HOW TO COMPLETE THIS TASK: Where the listing below has a line with "total quantity: 10 -> 17", write out exactly that line and every line after it, stopping after the line with "total: 13163.61 -> 17020.02".

RECORDS FOR THIS TASK:
____________

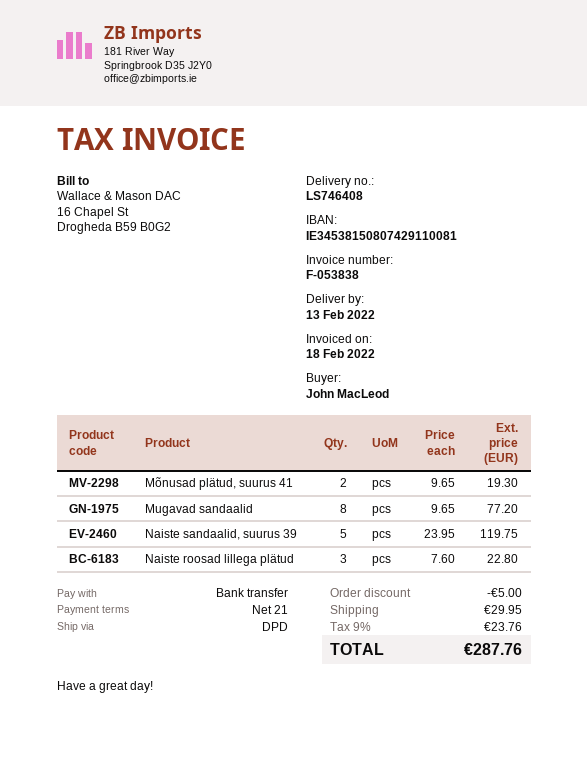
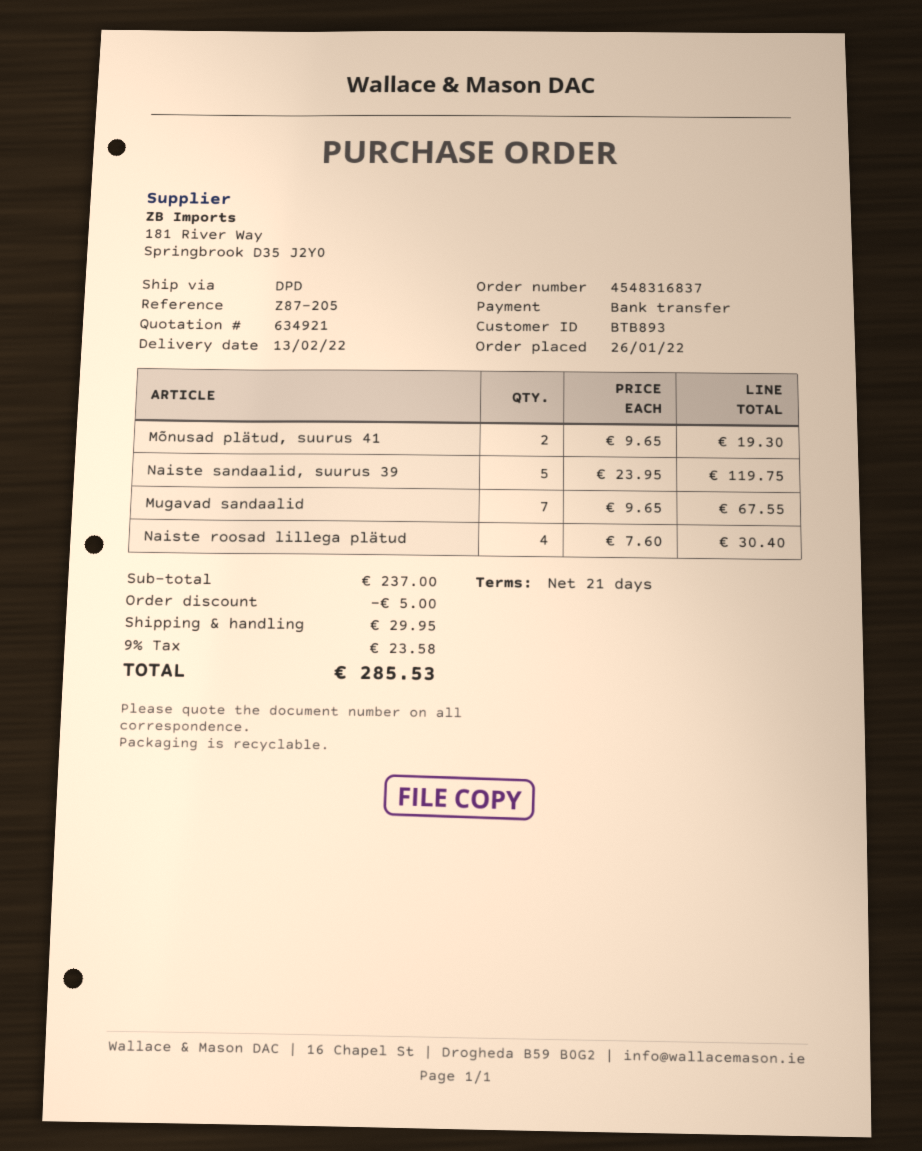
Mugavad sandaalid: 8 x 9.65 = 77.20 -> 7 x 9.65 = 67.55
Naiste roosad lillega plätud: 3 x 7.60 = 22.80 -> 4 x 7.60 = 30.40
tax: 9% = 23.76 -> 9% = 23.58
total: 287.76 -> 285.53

____________

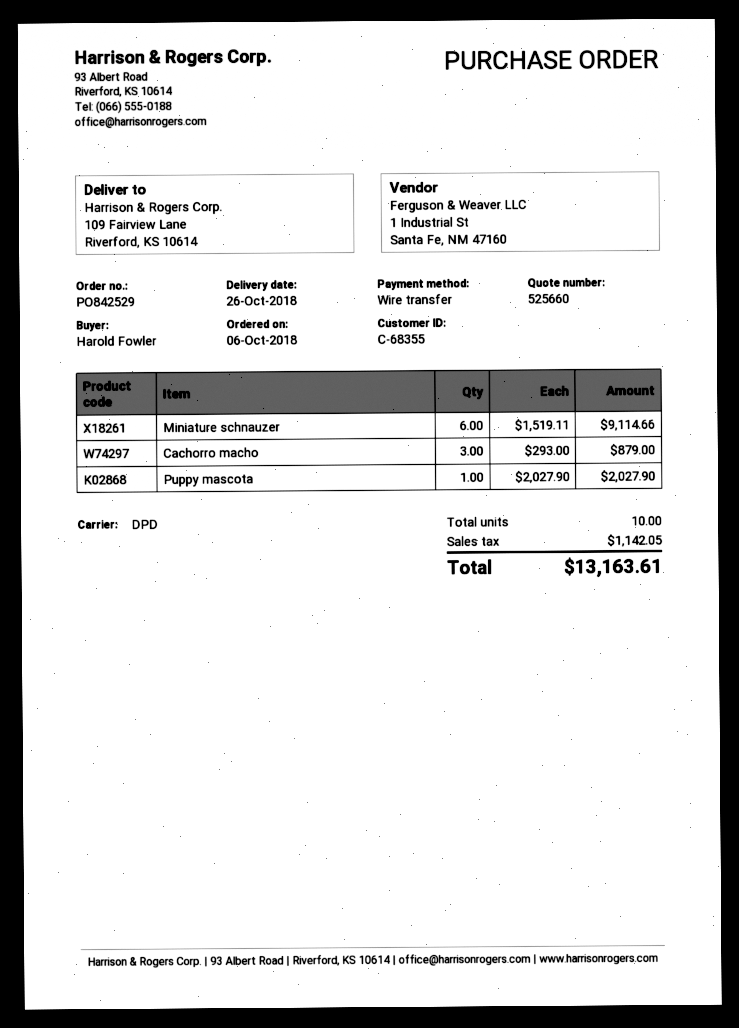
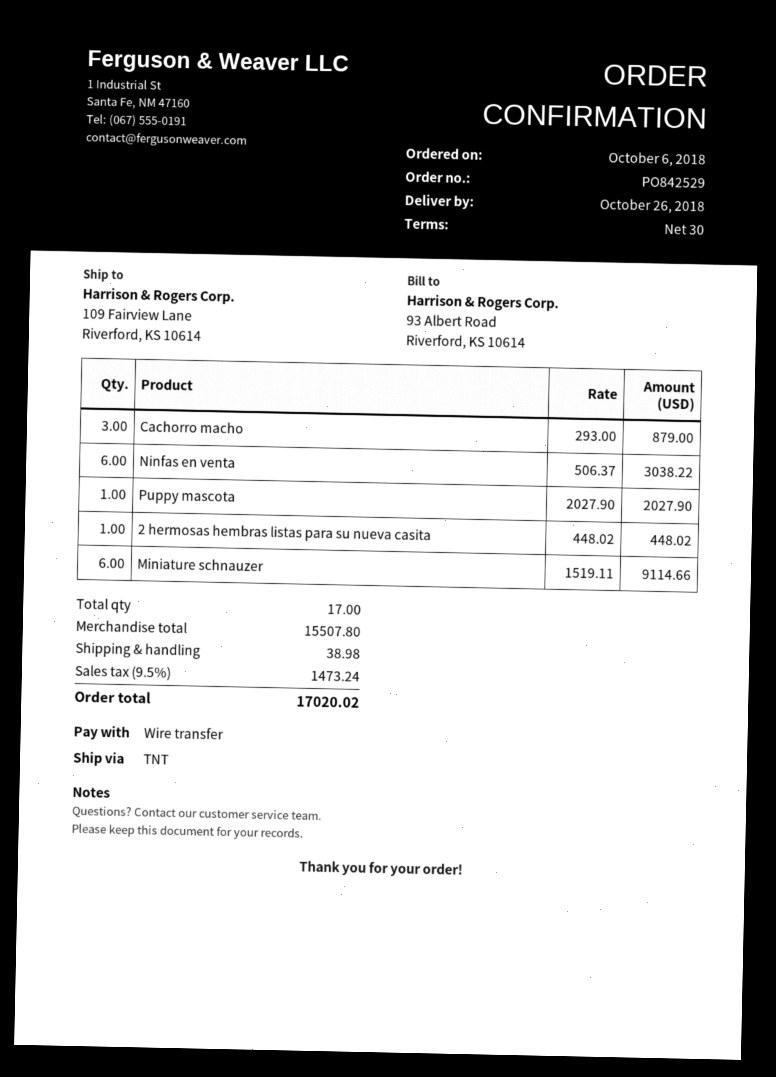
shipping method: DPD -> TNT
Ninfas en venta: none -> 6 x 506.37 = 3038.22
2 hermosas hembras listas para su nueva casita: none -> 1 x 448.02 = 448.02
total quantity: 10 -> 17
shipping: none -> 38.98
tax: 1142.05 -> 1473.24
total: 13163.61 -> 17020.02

____________

OUTPUT OF THE EXERCISE:
total quantity: 10 -> 17
shipping: none -> 38.98
tax: 1142.05 -> 1473.24
total: 13163.61 -> 17020.02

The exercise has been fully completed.